The collaborative humanities grant will enable Brown to strengthen the role of the humanities on campus through course development, a new model for graduate study across academic disciplines and enhanced professional development for doctoral candidates in the humanities. It comes at a time when the Trump administration’s proposed federal budget calls for eliminating the National Endowment for the Humanities and the National Endowment for the Arts, two major sources of funding for these fields of study.

“We are thrilled by the opportunity this grant will provide to galvanize collaborative work across the humanities at Brown through dynamic research and teaching models,” said Amanda Anderson, director of Brown’s Cogut Center for the Humanities.

The heart of the grant-funded program is an innovative set of team-taught graduate research seminars in which students from a variety of fields of study consider what forms of insight different disciplines provide, both in relation to long-standing scholarly questions and new societal and global challenges.

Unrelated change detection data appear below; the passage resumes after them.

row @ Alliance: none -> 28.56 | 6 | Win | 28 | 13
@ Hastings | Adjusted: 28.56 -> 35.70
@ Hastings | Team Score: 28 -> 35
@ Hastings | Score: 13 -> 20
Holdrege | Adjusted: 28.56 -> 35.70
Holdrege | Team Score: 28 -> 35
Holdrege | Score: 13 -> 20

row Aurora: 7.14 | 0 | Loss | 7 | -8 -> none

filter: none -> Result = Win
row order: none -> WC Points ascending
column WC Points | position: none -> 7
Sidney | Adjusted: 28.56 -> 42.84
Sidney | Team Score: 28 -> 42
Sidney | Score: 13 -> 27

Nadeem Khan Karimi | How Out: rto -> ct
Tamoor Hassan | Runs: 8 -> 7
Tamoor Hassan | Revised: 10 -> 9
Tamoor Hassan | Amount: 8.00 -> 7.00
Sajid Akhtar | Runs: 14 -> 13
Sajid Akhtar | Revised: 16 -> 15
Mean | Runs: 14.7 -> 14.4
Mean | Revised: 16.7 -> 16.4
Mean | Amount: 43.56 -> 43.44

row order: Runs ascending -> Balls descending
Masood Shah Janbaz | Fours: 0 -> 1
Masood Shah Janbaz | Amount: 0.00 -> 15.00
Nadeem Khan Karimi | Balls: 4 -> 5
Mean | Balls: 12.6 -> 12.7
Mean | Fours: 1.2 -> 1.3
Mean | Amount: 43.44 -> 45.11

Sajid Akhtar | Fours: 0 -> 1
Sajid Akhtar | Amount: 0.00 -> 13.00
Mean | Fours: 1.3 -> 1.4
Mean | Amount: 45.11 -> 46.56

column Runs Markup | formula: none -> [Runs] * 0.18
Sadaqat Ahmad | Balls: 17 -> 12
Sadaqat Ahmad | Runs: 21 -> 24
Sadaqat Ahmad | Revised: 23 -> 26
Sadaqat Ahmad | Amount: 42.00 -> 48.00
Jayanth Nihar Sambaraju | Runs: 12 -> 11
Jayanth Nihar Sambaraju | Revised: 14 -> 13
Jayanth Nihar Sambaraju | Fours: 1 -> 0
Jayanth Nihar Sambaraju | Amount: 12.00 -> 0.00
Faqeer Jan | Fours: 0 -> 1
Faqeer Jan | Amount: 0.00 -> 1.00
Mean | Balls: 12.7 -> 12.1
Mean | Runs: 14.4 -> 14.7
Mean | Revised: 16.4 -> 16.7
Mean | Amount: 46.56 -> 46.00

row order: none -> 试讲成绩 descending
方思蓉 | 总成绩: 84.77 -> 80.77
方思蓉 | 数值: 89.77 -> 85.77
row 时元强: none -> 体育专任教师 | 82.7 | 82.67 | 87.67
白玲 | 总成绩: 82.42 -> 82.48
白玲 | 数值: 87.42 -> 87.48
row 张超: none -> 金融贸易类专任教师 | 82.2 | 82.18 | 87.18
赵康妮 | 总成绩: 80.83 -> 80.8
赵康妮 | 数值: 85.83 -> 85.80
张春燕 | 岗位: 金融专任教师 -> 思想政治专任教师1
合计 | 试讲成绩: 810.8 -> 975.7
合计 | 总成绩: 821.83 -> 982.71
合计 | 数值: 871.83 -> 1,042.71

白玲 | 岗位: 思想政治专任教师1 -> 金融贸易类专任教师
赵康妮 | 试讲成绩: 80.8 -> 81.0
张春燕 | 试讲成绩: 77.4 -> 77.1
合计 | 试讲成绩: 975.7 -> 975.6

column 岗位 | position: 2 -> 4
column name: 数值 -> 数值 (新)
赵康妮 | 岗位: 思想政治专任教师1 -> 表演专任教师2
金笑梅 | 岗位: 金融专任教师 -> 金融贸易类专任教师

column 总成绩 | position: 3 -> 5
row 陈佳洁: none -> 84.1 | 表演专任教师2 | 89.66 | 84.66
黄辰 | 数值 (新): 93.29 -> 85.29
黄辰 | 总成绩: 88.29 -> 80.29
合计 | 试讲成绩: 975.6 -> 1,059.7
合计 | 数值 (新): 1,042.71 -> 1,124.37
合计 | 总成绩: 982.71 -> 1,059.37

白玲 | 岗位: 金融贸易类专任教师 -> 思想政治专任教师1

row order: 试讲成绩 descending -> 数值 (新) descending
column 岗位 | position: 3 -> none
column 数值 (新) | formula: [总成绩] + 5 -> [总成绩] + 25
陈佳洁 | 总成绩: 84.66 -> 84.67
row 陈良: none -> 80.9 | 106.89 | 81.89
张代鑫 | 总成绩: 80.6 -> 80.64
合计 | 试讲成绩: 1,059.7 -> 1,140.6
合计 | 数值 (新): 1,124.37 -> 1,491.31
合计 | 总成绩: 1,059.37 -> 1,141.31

The grant will also fund programming ranging from workshops to symposia, Anderson said, and provide new international research and exchange opportunities.

A primary goal of the pilot program is to enrich collaboration skills among humanities scholars at Brown in a context that extends across disparate fields of study. This promotes thinking across the boundaries of academic disciplines and geographical locations, Anderson said, and helps scholars understand research questions and social challenges in their cultural and historical contexts.

“The program should be attractive to students who value an expanded sense of intellectual community and who aspire to do collaborative, cross-disciplinary work,” Anderson said.  “Collaboration is an especially sought-after skill that serves students well in academia and beyond.” 

The research seminars will be taught by two or more faculty members from different disciplines. Courses offered will be organized around a key interdisciplinary topic like politics and literature or the environmental humanities, and relate to themes — including Sustaining Life on Earth; Creating Peaceful, Just and Prosperous Societies; and Exploring Human Experience, among others — outlined in Brown’s strategic plan, Building on Distinction. They will be open to all graduate students across the humanities and the related social sciences and will educate scholars in critical method and theory, the forms and practices collaboration takes and the concepts that create the foundation of knowledge in the humanities.

Doctoral students who pursue the full program of collaborative humanities offerings in addition to the requirements of their home department may apply for grant-funded competitive fellowships that release them from teaching assistantship obligations for one year. This, Anderson said, will help students complete their degrees on time while pursuing new forms of research collaboration.

In addition, graduate students who complete three collaborative research seminars will be eligible to participate in a project development workshop that advances their doctoral research with the help of Brown faculty and external reviewers. Upon completion of that workshop, students will receive a graduate specialization certificate in collaborative humanities.

“The Mellon grant allows Brown to teach humanities scholars valuable professional skills while extending the reach of collaborative inquiry,” Anderson said. “It builds on the academic values represented in Brown’s Open Curriculum and will create an expanded sense of intellectual community.”

Grant funds will support programming that relates to the seminars, as well as one semester-long visit by an international scholar each year. Such appointments, Anderson said, would ensure ongoing conversation about forms of collaboration in diverse institutional and cultural contexts.